## Task goal
Search the records for the word "Jazz" and report each line that has it.

## Data to use
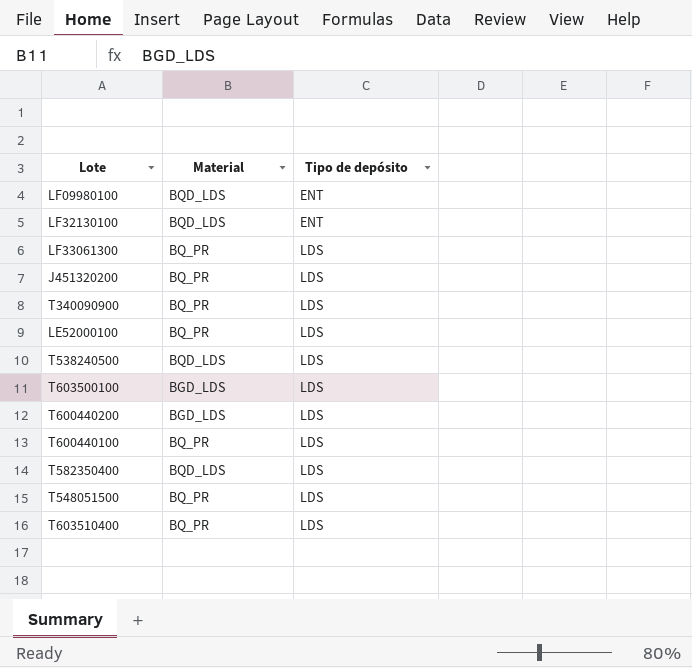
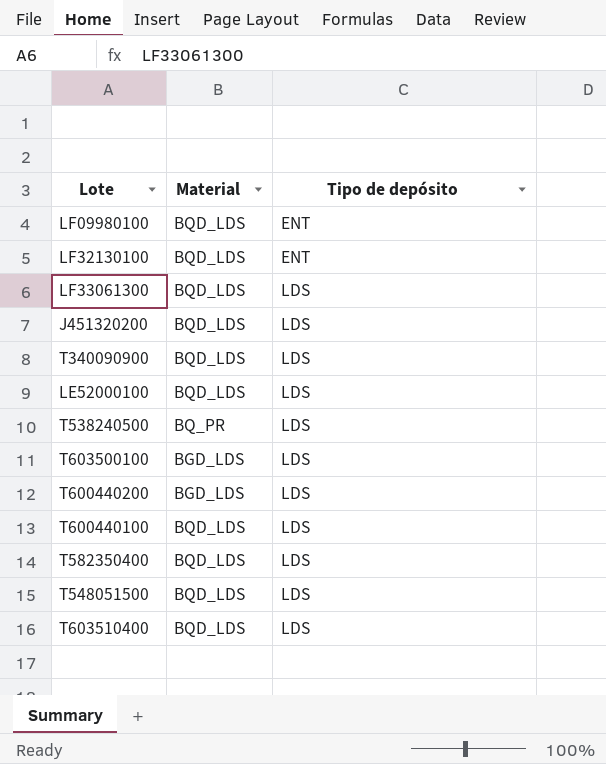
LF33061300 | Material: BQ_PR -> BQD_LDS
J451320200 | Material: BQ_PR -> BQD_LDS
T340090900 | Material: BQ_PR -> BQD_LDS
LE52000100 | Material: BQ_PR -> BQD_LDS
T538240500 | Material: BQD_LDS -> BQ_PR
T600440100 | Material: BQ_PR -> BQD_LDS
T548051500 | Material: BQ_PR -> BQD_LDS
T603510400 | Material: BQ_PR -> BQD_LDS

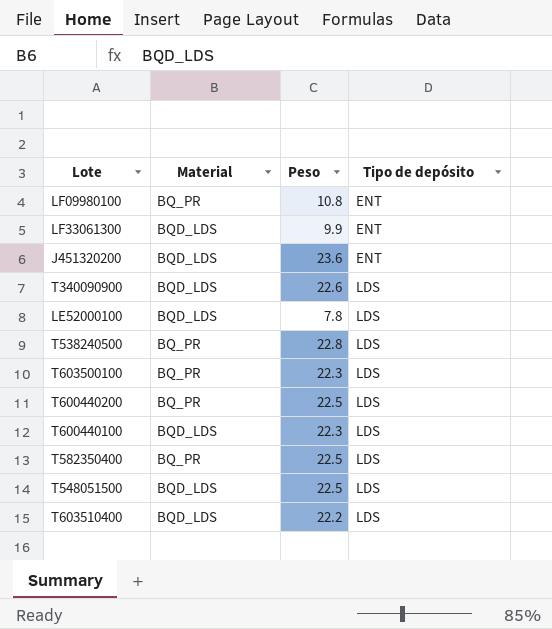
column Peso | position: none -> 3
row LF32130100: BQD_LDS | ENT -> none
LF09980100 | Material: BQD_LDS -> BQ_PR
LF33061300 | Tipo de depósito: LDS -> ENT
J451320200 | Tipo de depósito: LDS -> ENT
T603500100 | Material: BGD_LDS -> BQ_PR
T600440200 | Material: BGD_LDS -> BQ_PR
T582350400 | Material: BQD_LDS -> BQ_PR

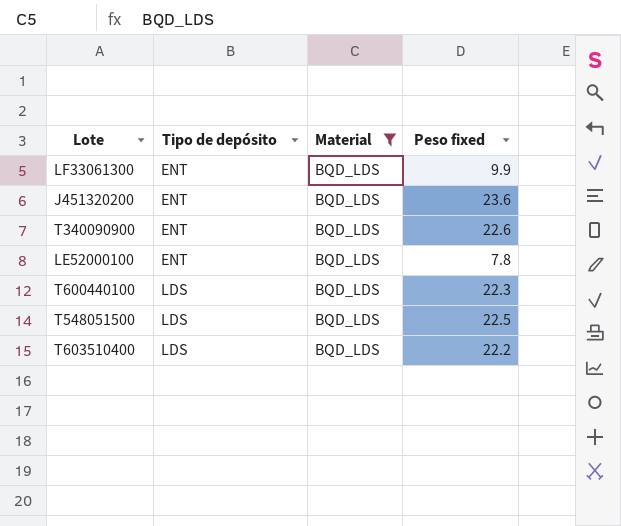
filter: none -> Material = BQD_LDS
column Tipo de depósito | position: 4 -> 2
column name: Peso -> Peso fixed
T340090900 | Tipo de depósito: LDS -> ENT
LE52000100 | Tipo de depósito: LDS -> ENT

--

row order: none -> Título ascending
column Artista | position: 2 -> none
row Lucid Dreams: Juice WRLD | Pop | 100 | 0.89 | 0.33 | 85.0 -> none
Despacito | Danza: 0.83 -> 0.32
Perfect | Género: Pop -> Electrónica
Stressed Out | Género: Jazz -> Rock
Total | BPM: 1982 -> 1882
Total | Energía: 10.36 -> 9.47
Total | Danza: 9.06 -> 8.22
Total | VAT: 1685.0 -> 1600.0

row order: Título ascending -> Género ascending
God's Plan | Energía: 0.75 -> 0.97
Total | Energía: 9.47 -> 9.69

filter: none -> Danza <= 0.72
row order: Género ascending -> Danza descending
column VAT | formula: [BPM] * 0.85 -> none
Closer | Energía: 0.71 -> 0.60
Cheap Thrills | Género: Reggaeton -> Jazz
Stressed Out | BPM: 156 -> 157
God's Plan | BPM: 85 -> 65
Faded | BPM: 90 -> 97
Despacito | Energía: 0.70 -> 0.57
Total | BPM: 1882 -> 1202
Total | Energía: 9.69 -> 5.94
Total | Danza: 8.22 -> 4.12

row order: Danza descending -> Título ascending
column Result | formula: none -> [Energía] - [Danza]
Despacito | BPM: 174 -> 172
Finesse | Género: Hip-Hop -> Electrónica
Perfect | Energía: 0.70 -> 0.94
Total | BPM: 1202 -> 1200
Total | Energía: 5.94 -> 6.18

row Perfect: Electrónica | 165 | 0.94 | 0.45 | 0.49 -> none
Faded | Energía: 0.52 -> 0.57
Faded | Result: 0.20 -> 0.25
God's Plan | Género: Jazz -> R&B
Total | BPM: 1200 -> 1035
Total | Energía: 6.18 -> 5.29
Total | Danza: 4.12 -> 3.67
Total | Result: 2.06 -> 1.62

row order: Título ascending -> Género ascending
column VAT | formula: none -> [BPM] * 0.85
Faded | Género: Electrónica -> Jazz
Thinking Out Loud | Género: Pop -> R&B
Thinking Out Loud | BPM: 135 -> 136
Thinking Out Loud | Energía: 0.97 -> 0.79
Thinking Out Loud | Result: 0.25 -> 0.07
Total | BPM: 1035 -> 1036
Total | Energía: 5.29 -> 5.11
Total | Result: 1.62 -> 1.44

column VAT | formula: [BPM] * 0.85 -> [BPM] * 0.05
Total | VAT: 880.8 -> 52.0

## Task response
Stressed Out | Género: Jazz -> Rock
Cheap Thrills | Género: Reggaeton -> Jazz
God's Plan | Género: Jazz -> R&B
Faded | Género: Electrónica -> Jazz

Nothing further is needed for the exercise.